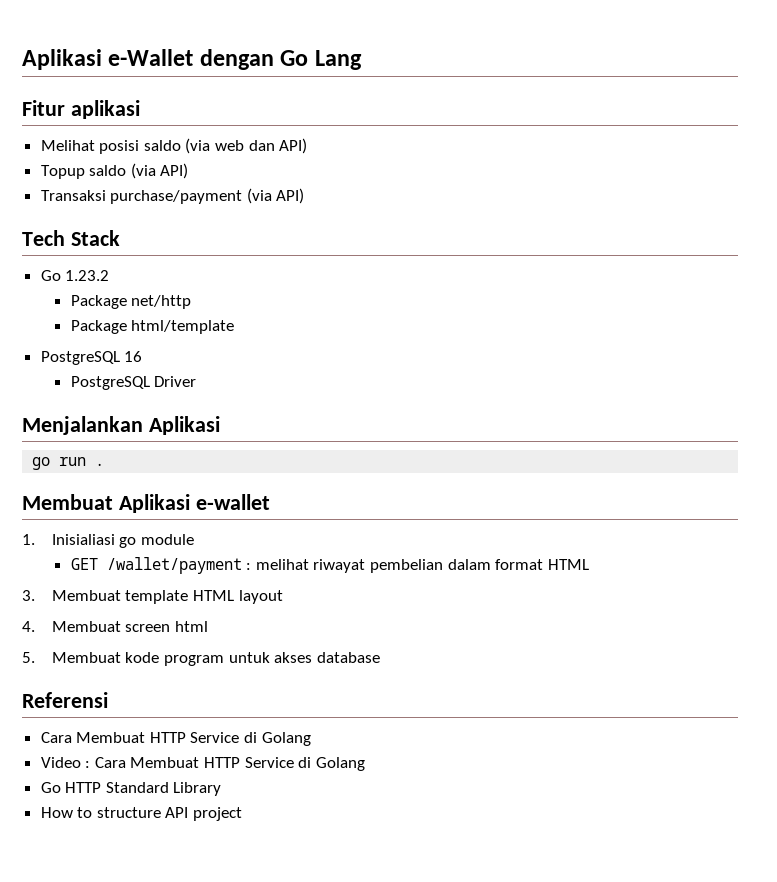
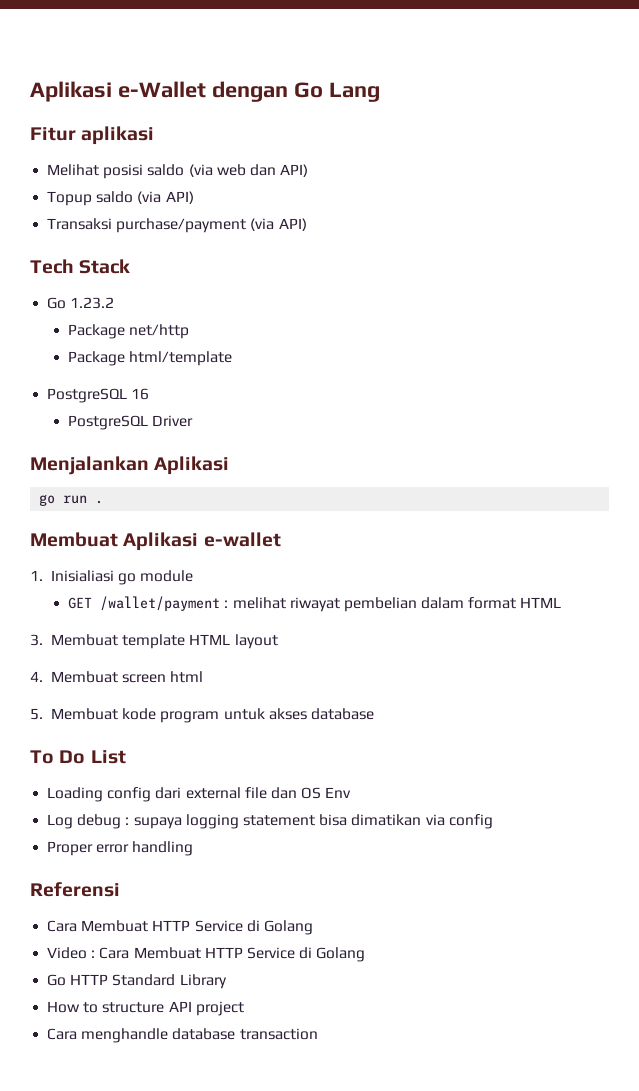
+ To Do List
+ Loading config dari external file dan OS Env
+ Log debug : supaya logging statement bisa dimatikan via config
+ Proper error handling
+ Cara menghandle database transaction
________________________________________
# Exercise details:
Transcribe each record exactly as it appears, but omit every picture.

# Solution:
+ To Do List
+ Loading config dari external file dan OS Env
+ Log debug : supaya logging statement bisa dimatikan via config
+ Proper error handling
+ Cara menghandle database transaction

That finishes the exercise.